- _RECORD EXTRACTS_
◇ ◇ ◇ ◇ ◇ ◇ ◇

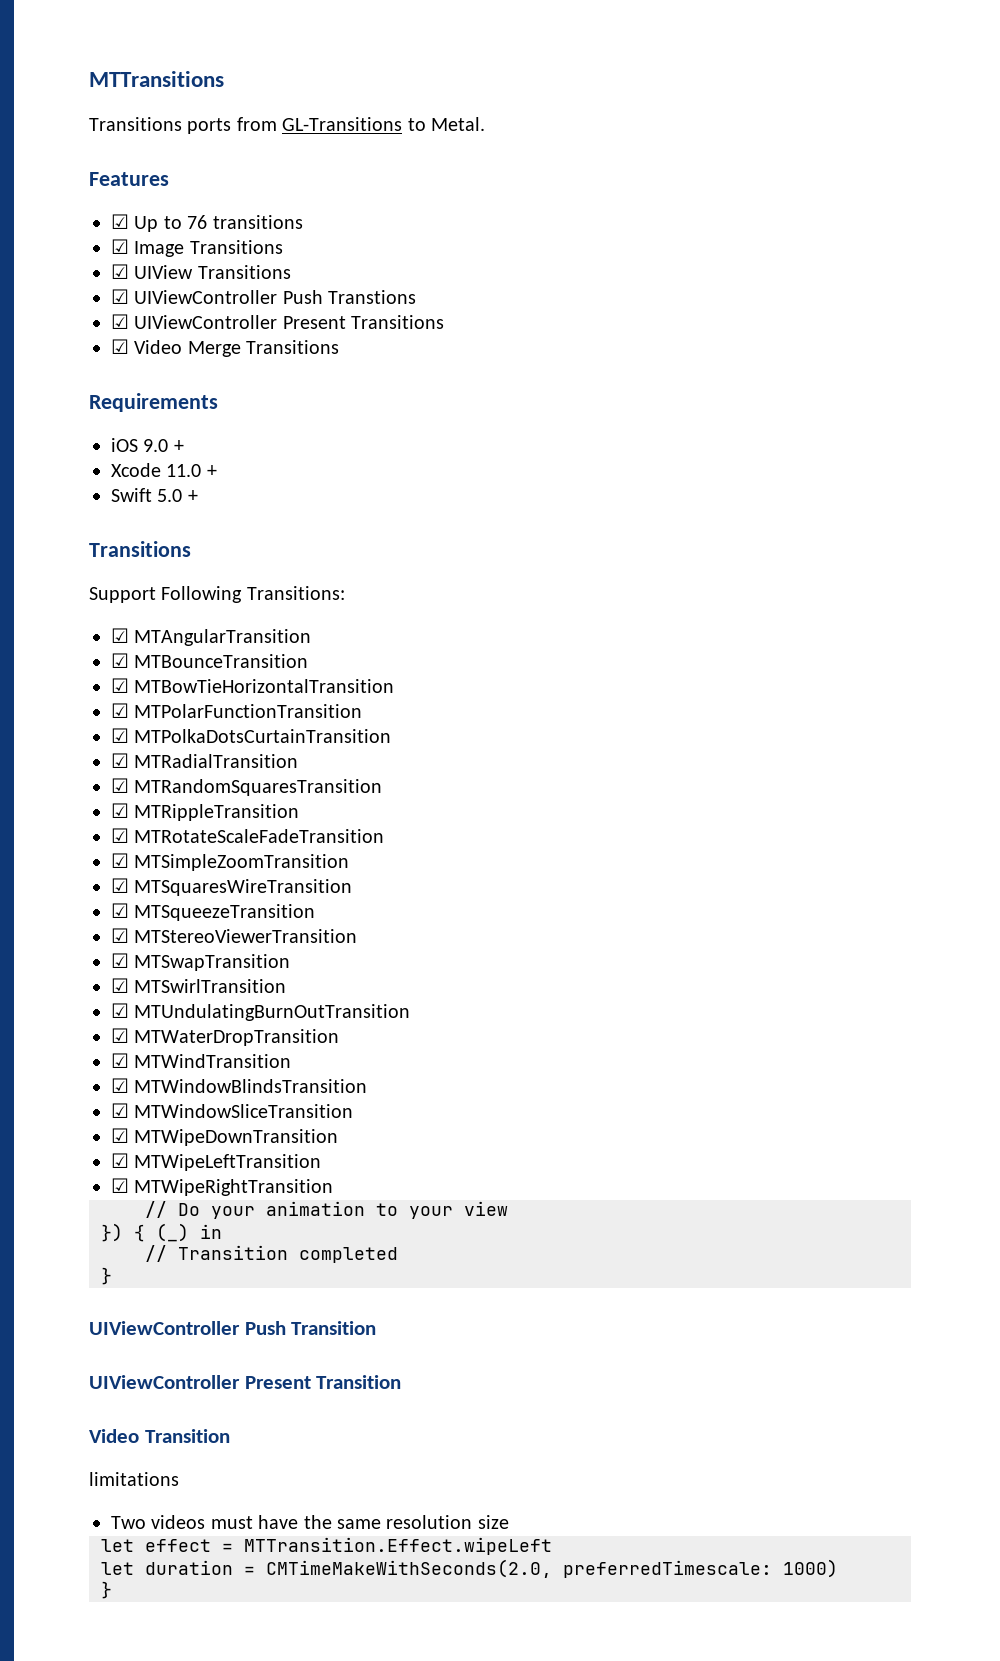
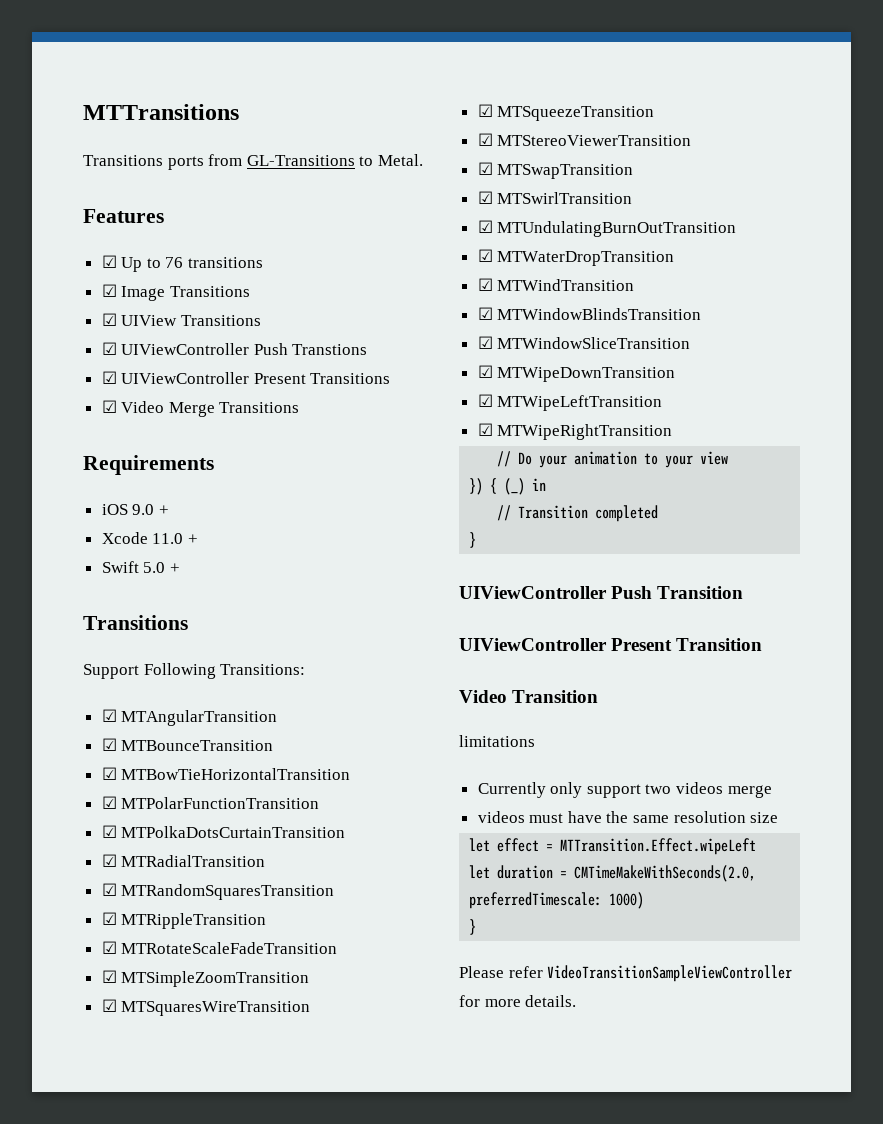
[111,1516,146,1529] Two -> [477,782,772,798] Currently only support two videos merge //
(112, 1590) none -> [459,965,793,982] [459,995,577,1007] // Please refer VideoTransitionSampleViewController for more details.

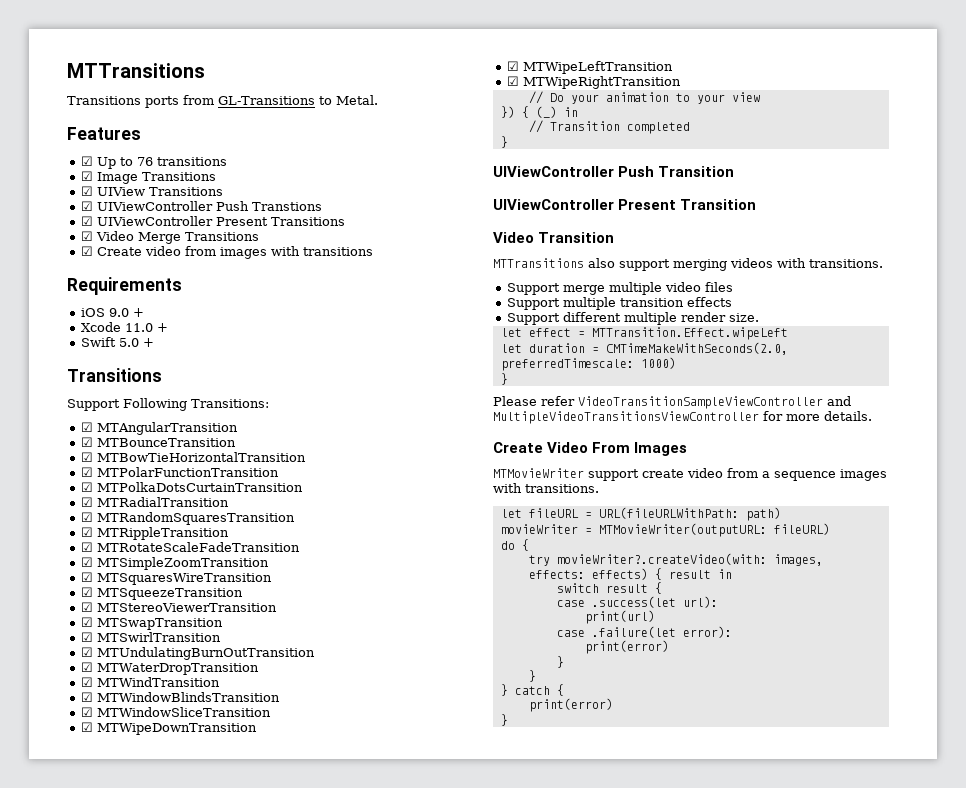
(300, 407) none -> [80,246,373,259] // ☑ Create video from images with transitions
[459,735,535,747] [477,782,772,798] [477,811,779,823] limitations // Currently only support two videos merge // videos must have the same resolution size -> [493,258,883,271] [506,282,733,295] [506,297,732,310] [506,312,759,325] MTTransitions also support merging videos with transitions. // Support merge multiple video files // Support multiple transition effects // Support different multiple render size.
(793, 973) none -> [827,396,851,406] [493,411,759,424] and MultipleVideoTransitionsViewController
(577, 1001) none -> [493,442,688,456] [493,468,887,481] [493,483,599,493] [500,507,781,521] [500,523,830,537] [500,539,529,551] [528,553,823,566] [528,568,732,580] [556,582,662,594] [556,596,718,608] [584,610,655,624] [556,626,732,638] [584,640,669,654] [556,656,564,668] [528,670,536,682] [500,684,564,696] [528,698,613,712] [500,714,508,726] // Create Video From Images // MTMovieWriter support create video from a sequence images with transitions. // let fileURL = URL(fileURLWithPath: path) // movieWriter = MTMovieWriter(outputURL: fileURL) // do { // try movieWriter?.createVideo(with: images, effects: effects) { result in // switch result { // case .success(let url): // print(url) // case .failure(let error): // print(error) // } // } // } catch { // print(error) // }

◇ ◇ ◇ ◇ ◇ ◇ ◇

- _TRY IT_
Find the string "none" in the listing and copy every line in which it occurs.

- _SOLUTION FOR THIS TASK_
(112, 1590) none -> [459,965,793,982] [459,995,577,1007] // Please refer VideoTransitionSampleViewController for more details.
(300, 407) none -> [80,246,373,259] // ☑ Create video from images with transitions
(793, 973) none -> [827,396,851,406] [493,411,759,424] and MultipleVideoTransitionsViewController
(577, 1001) none -> [493,442,688,456] [493,468,887,481] [493,483,599,493] [500,507,781,521] [500,523,830,537] [500,539,529,551] [528,553,823,566] [528,568,732,580] [556,582,662,594] [556,596,718,608] [584,610,655,624] [556,626,732,638] [584,640,669,654] [556,656,564,668] [528,670,536,682] [500,684,564,696] [528,698,613,712] [500,714,508,726] // Create Video From Images // MTMovieWriter support create video from a sequence images with transitions. // let fileURL = URL(fileURLWithPath: path) // movieWriter = MTMovieWriter(outputURL: fileURL) // do { // try movieWriter?.createVideo(with: images, effects: effects) { result in // switch result { // case .success(let url): // print(url) // case .failure(let error): // print(error) // } // } // } catch { // print(error) // }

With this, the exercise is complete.